It seems some people just can't hear the facts thru the haze of opinion...

RC2 did NOT dump the Star Trek line when it bought out AMT/Ertl. AMT/Ertl did it to make the company more attractive for purchase. This has been beaten to death in this forum.

Similarly, the recent "dumping" of PL kits to Big Lots for liquidation. These were, for the most part, kits that had already been discontinued before RC2 bought PL. The Marvel kits, for example, were discontinued because PL's license had expired. Same goes for the Lost In Space kits. I don't know about the Bond kits, it wasn't discussed here.

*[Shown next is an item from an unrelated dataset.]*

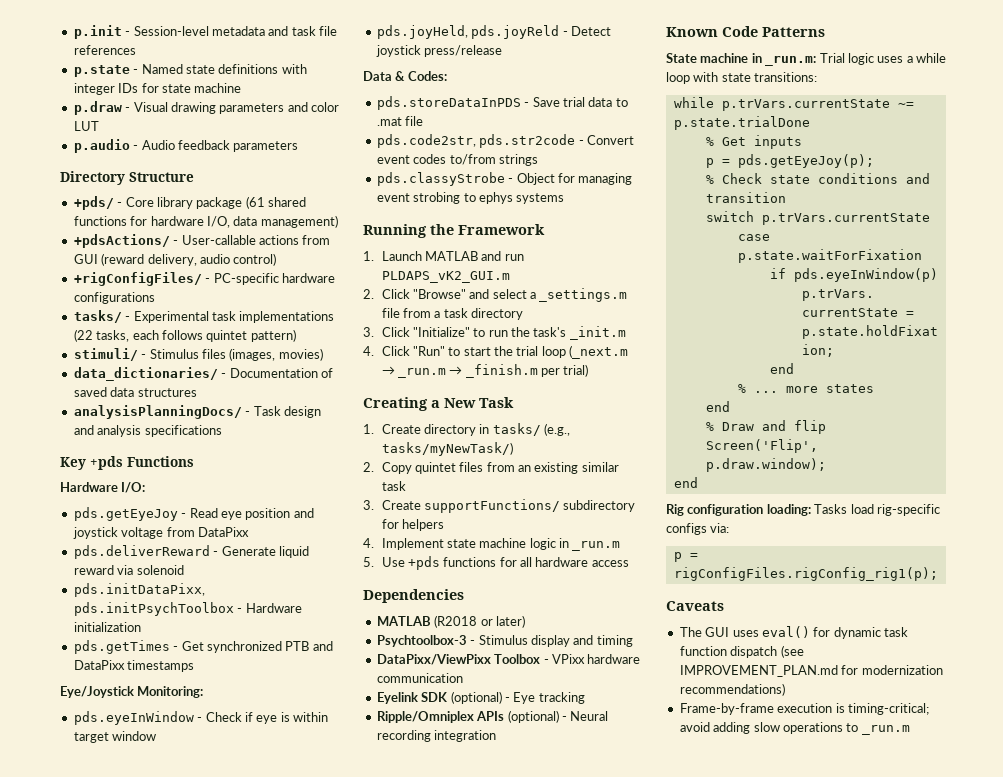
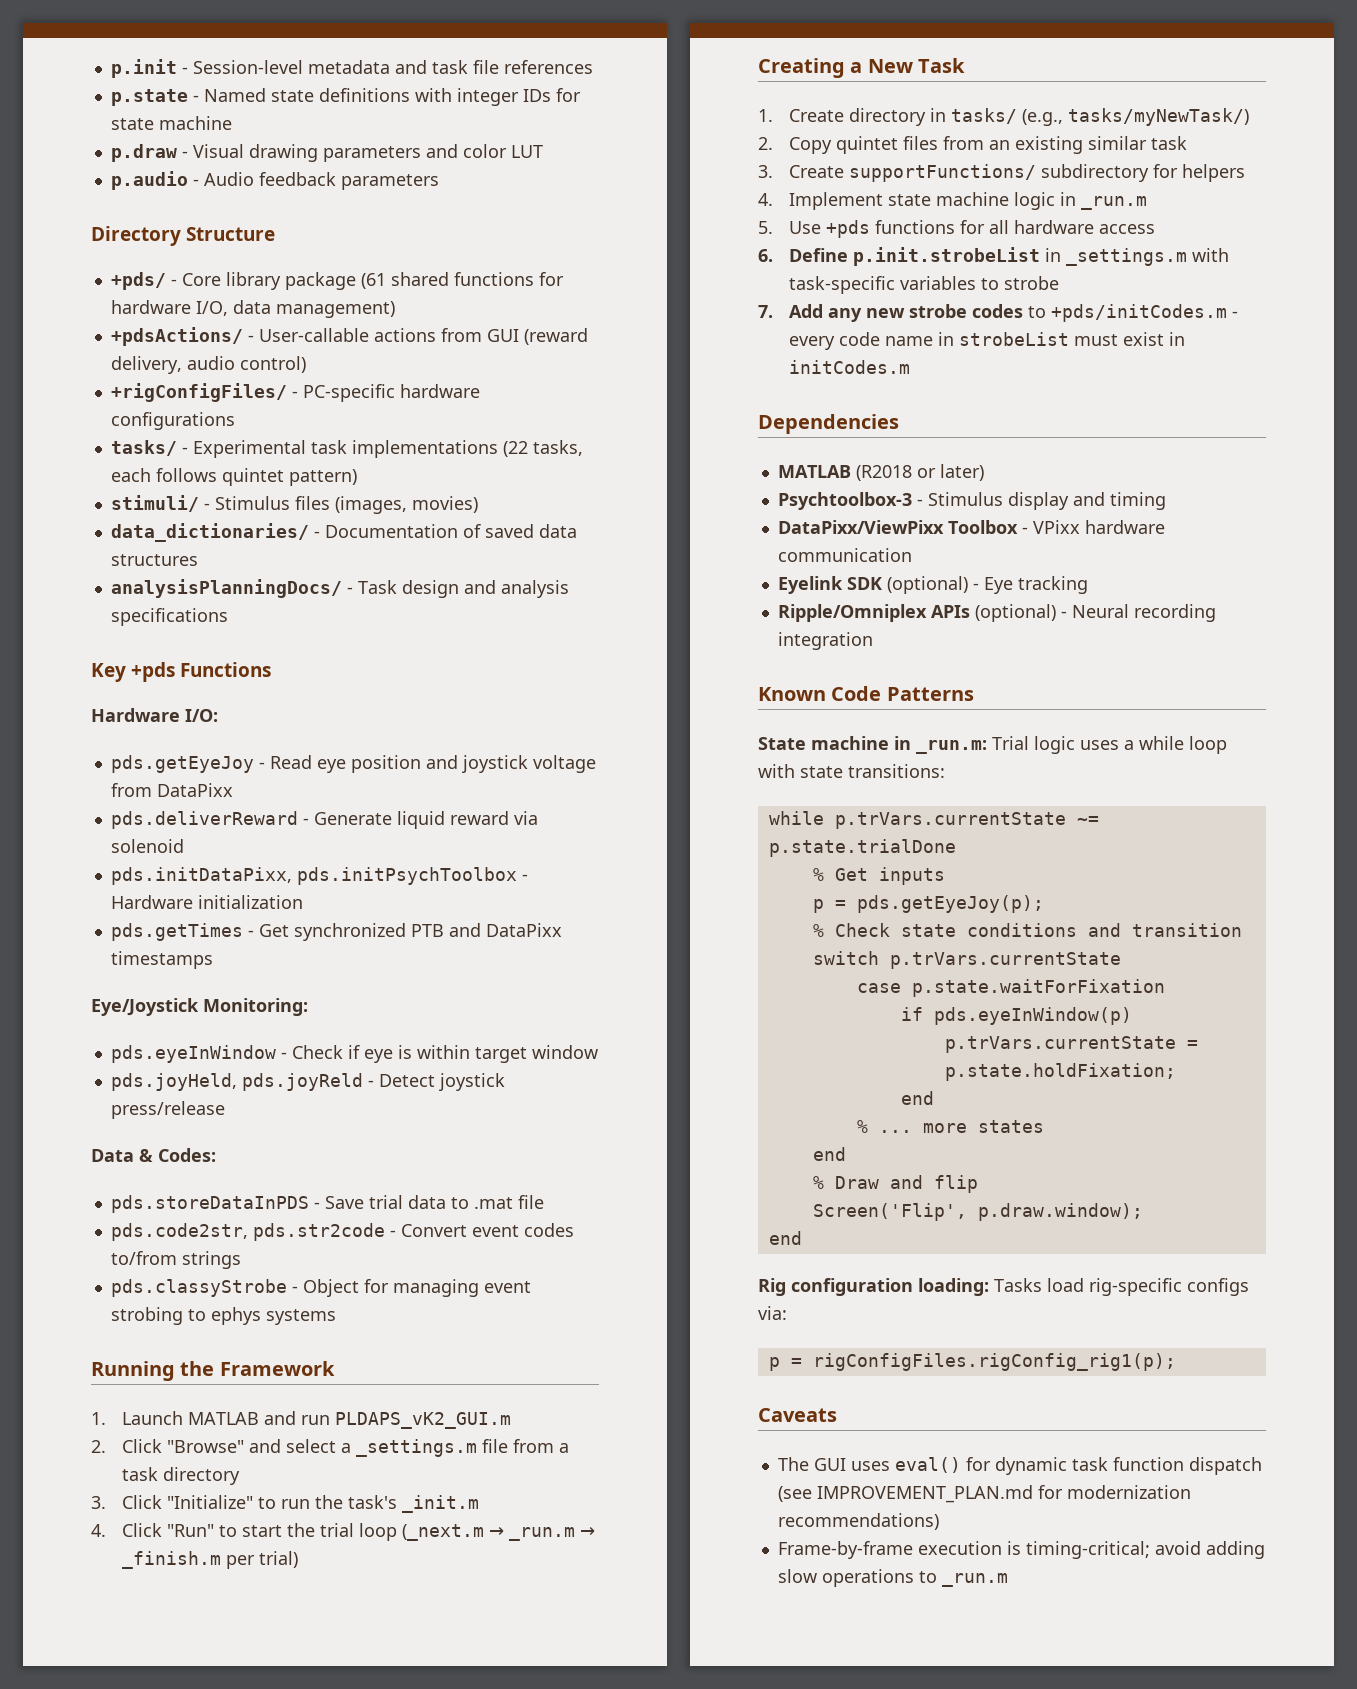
+ 6. Define p.init.strobeList in _settings.m with task-specific variables to strobe
+ 7. Add any new strobe codes to +pds/initCodes.m - every code name in strobeList must exist in initCodes.m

If there are RC2 employees reading this forum, they can't escape the feeling that we sit around all day HATING them. I sure get that message, and I don't work for RC2. Do any of you truly HATE RC2? Sure, they made mistakes (some more glaring than others) in some of their kits, but can't we get over that and go on? Would you rather they just pack it in and discontinue all of the non-car kits? I for one would like to encourage them, with constructive critisism, to make better models that I want to buy. They don't have to listen to anyone but their stockholders. If it came to a vote in the next stockholder meeting to dump or keep the non-car kits, which way do you think it would go? I think the stockholders, appraised of the profits of the two lines, would probably vote to dump the non-car lines in favor of decreased expenses and increased profits. Most people who buy small amounts of stock do not care what the company does so long as their dividends increase. (I work for a large mid-western credit union, and one of the services we offer members is a discount brokerage. I've spoken to some of our brokers about stocks like RC2 and they tell me that most buyers purchase it because it's a good investment. They are a conservative company with an eye toward increasing stockholder value. Thus, stockholders in RC2 don't care if they make Star Trek or Star Wars kits. They only care that their investments grow.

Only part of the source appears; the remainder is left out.